Jens Lehrich: Das heißt, man weiß, da sind dann einige angeklagt worden, die eigentlich gar nix verdient hätten als Strafe?


Man hätte es durchaus anders machen können. Durchaus. Und das ist; ich sag immer, das ist Entscheiden nach Zahlen; oder Richten nach Zahlen. Nichts anderes, in der Justiz. Und da muss man sich natürlich, jetzt, wenn die Corona-Nummer kommt, nicht wundern.


Jens Lehrich: Diese zusätzlichen Verfahren, die da jetzt …


Das sind zusätzliche Verfahren. Und dann stinkt das jetzt natürlich irgendwie auch noch.Und vielleicht hat man selber Angst. Aber vor allem weiß man: Damit macht man sich überhaupt keine Freude, wenn man jetzt hier die Maskenpflicht aufhebt.


Jens Lehrich: Das heißt, dass wenn man alles, möglichst schnell …
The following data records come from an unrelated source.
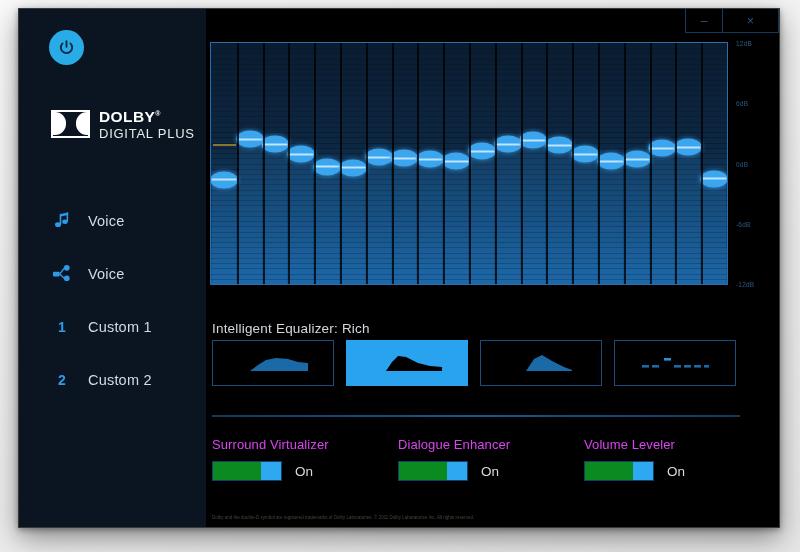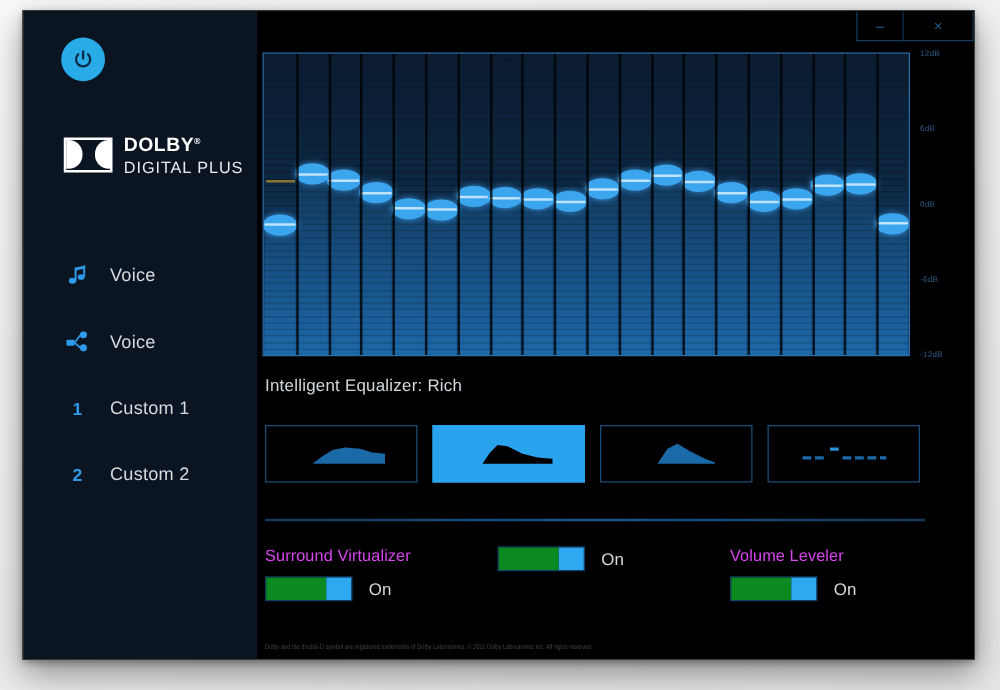--- a/index.html
+++ b/index.html
@@ -155,7 +155,7 @@
 
   
   .ie-label {
-    position: absolute; left: 6px; top: 292px;
+    position: absolute; left: 6px; top: 312px;
     color: #d3d9de; font-size: 13.5px; letter-spacing: 0.2px;
   }
   .presets {

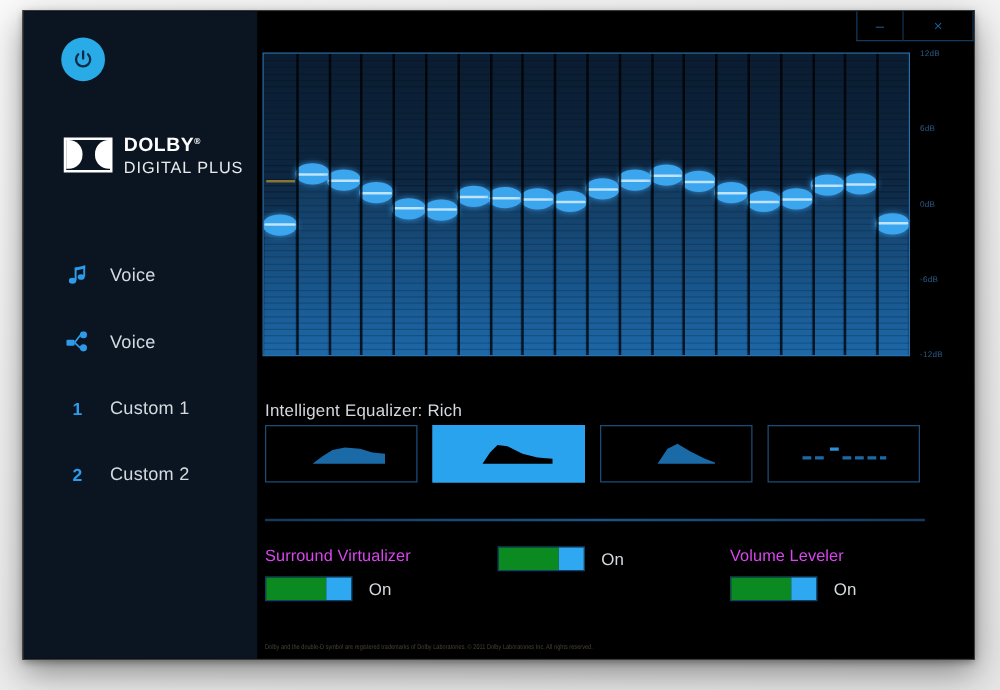--- a/index.html
+++ b/index.html
@@ -483,6 +483,7 @@
         </div>
 
         <div class="toggle-group">
+          <div class="toggle-title">Dialogue Enhancer</div>
           <div class="toggle-row">
             <div class="switch">
               <div class="on-fill"></div>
Schnell weg, möglichst wenig Aufwand. Es gibt zwei Entscheidungsparameter in meinen Augen, in der Justiz. Jetzt auch mal ein Bisschen pauschalisierend gesagt, aber das kann man schon durchaus so formulieren: So schnell wie möglich die Akte vom Tisch, Punkt 1. Und keinen Ärger bekommen.

Und Ärger bekommen heißt, jetzt juristisch von der nächsten Instanz nicht aufgehoben werden. Das sieht nämlich auch schlecht aus im Beurteilungsgespräch, wenn man immer kassiert wird vom nächsthöheren Gericht. Und kein Ärger natürlich jetzt irgendwie von Vorgesetzten oder Politik. Das läuft dann natürlich auch so durch die Blume. Ja, weil angeblich sind Richter ja unabhängig. Aber man weiß halt genau, was man zu machen und was man nicht zu machen hat. Ansonsten, ich hab es glaub ich bei Fair Talk damals auch erwähnt, ist Edeka. Ende der Karriereleiter. Bumm. Und so erklärt sich auch, ganz logisch, dass die Gerichte hier überhaupt kein Eigeninteresse daran haben, was sie als Menschen haben sollten, die sogenannten Corona-Maßnahmen aufzuheben.


Anmerkung

Dies ist ein Repost eines am 9. Mai 2022 veröffentlichten Beitrags, den ich anlässlich der Schließung des alten Blogs gelöscht hatte. Ich halte ihn bzgl. der allgemeinen Aussagen zur Arbeitsweise in deutschen Staatsanwaltschaften und Gerichten weiterhin für äußerst erhellend und werde gelegentlich darauf verweisen.